First responders are amazing people. A large majority of them are 100% volunteer (as I am currently). They do a job for free, that most people wouldn’t do for a paycheck. Teachers are amazing people as well. The one thing both jobs have in common? They both are extremely underpaid. Not to mention stressful, under appreciated, long hours, and taken for granted.
I was given a hard shake back into reality about somethings
I had forgotten, or never realized.
It took me almost a week to finally get my thoughts in order about what I wanted to say, and how I wanted to say it. Even now, I’m sure this all didn’t come out how I wanted. December 14th is only the latest incident in a too-long list of mass-shooting that have happened in the United States, this year alone.
We all need to keep the young victims and their heroic teachers and all off the families, friends, EMS/Fire/Police personnel involved in this incident, and all the other shootings that happened this year, in out hearts, thoughts, and if your pray… your prayers.

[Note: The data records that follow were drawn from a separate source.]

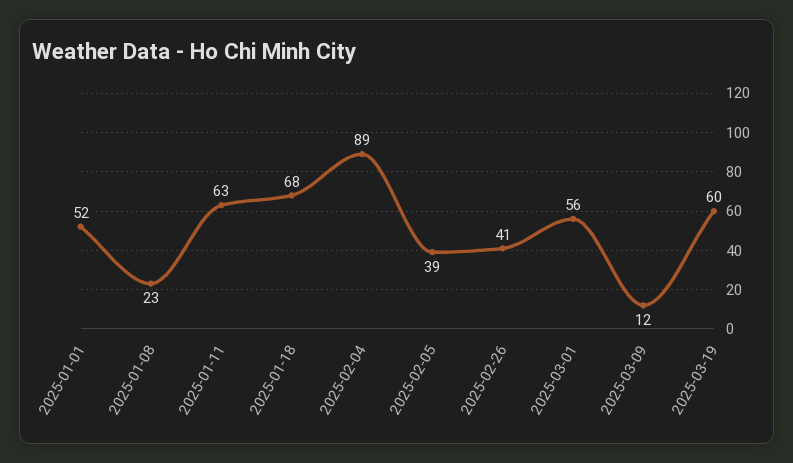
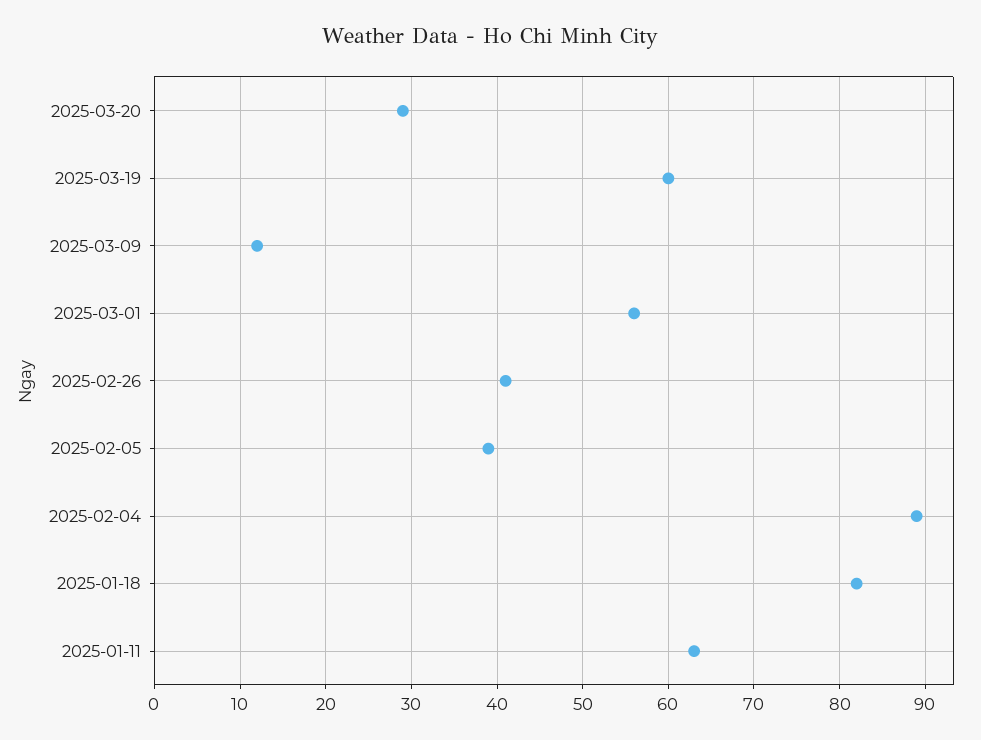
2025-01-01: 52 -> none
2025-01-08: 23 -> none
2025-01-18: 68 -> 82
2025-03-20: none -> 29

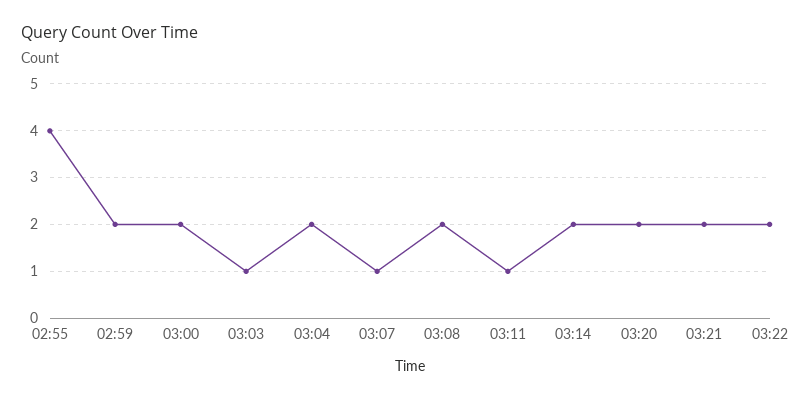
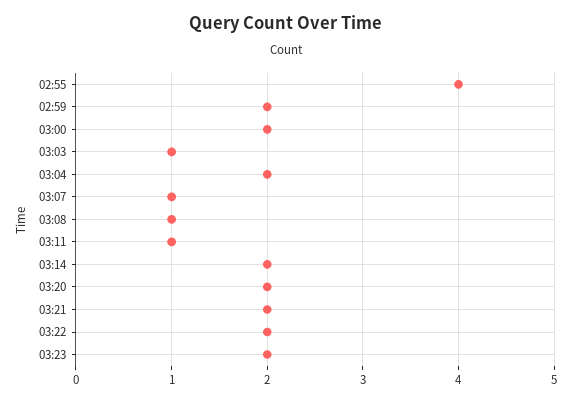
03:08: 2 -> 1
03:23: none -> 2

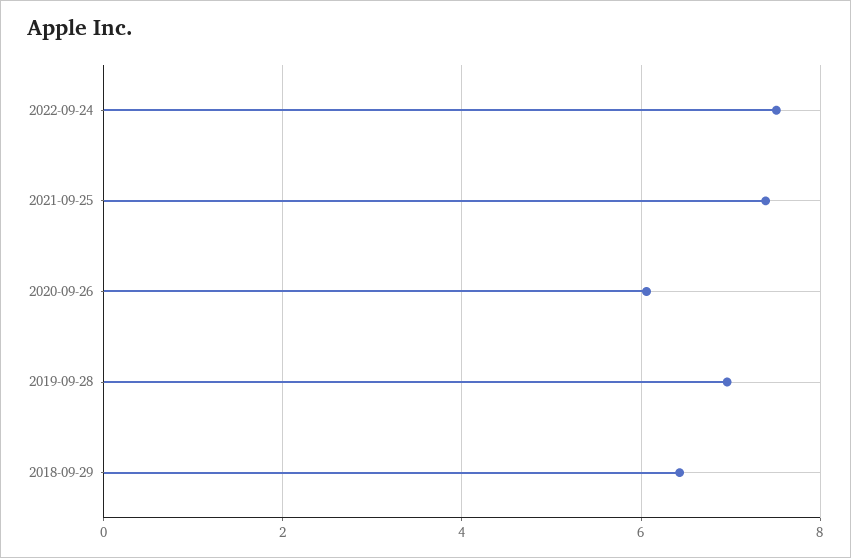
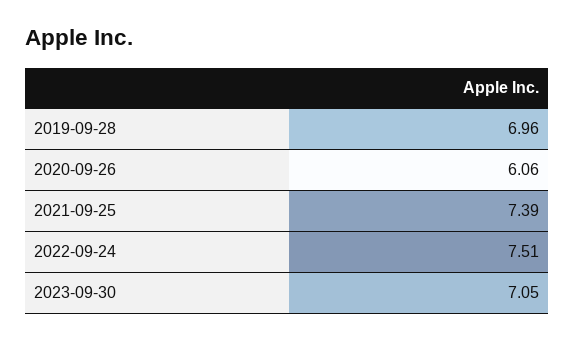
2018-09-29: 6.4 -> none
2023-09-30: none -> 7.05

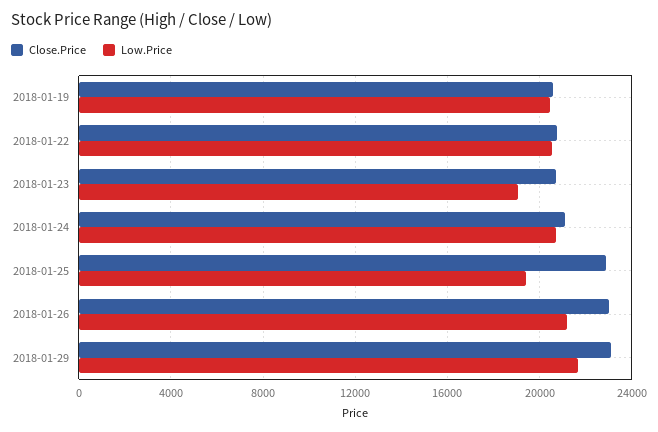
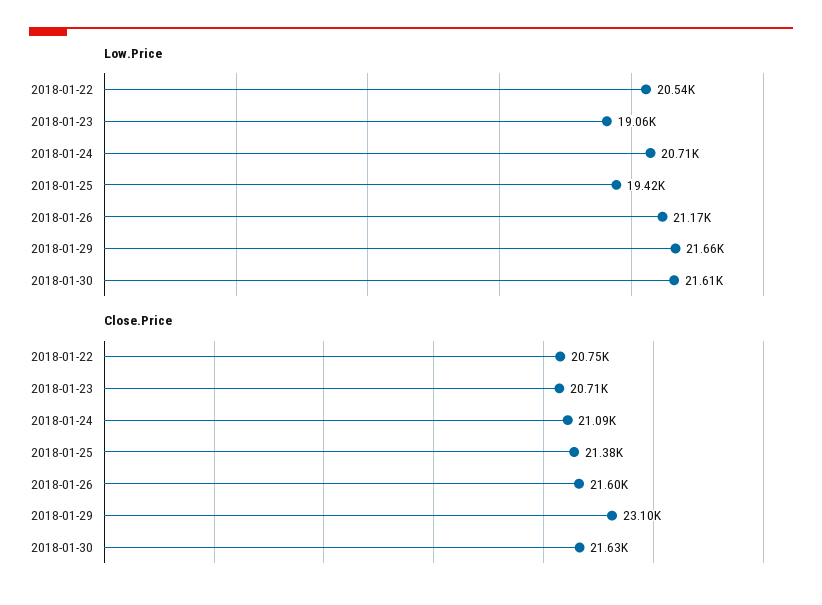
Close.Price, 2018-01-19: 20500 -> none
Low.Price, 2018-01-19: 20500 -> none
Close.Price, 2018-01-25: 23000 -> 21380
Close.Price, 2018-01-26: 23000 -> 21600
Low.Price, 2018-01-30: none -> 21610
Close.Price, 2018-01-30: none -> 21630

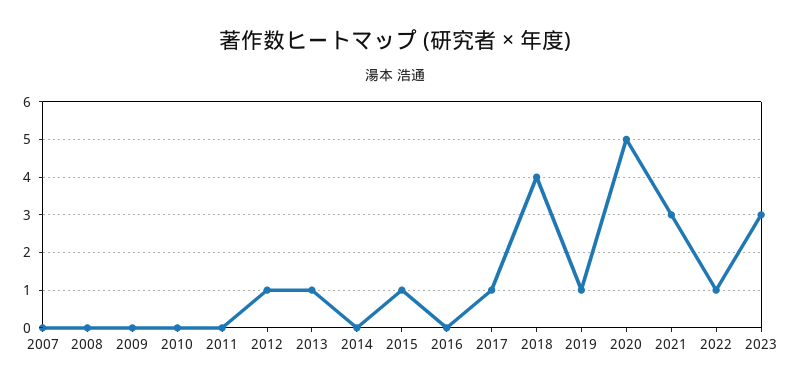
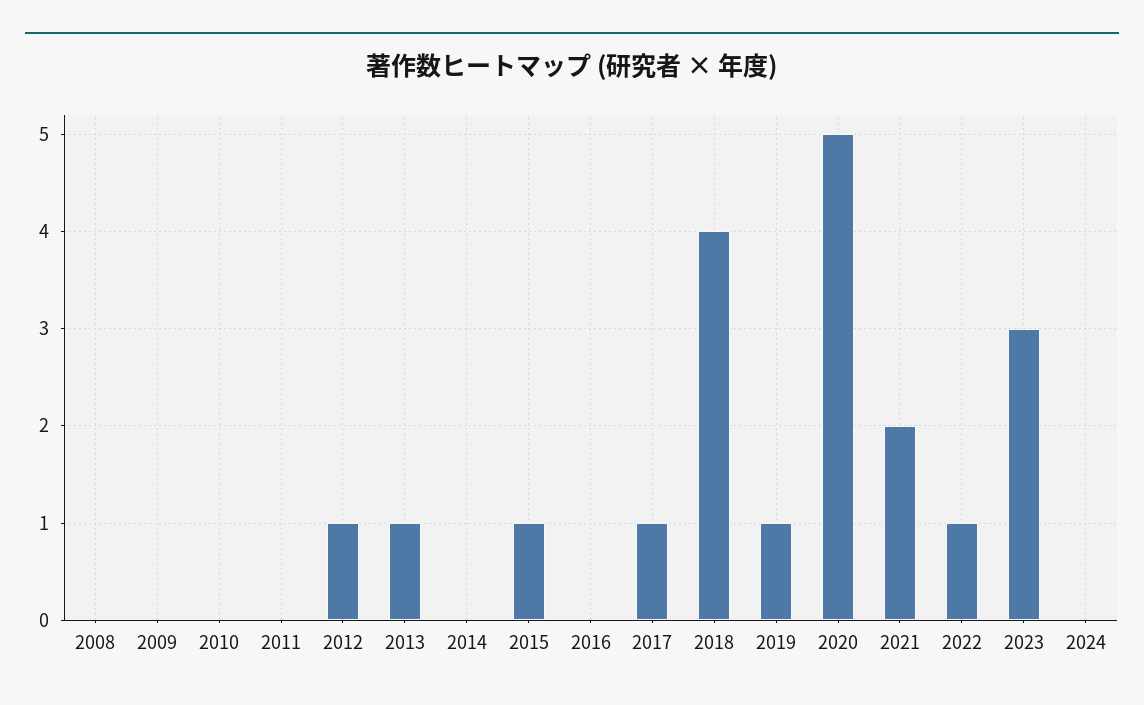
2007: 0 -> none
2021: 3 -> 2
2024: none -> 0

I leave you with a list of the mass-shooting that have happened this year.
(United States only)
December 11, 2012.
On Tuesday, 22-year-old Jacob Tyler Roberts killed 2 people and himself with a stolen rifle in Clackamas Town Center, Oregon. His motive is unknown.
September 27, 2012.
Five were shot to death by 36-year-old Andrew Engeldinger at Accent Signage Systems in Minneapolis, MN. Three others were wounded. Engeldinger went on a rampage after losing his job, ultimately killing himself.
August 5, 2012.
Six Sikh temple members were killed when 40-year-old US Army veteran Wade Michael Page opened fire in a gurdwara in Oak Creek, Wisconsin. Four others were injured, and Page killed himself.
July 20, 2012.
During the midnight premiere of The Dark Knight Rises in Aurora, CO, 24-year-old James Holmes killed 12 people and wounded 58. Holmes was arrested outside the theater.
May 29, 2012.
Ian Stawicki opened fire on Cafe Racer Espresso in Seattle, WA, killing 5 and himself after a citywide manhunt.
April 6, 2012.
Jake England, 19, and Alvin Watts, 32, shot 5 black men in Tulsa, Oklahoma, in racially motivated shooting spree. Three died.
April 2, 2012.
A former student, 43-year-old One L. Goh killed 7 people at Oikos University, a Korean Christian college in Oakland, CA. The shooting was the sixth-deadliest school massacre in the US and the deadliest attack on a school since the 2007 Virginia Tech massacre.
February 27, 2012. Three students were killed by Thomas “TJ” Lane, another student, in a rampage at Chardon High School in Chardon, OH. Three others were injured.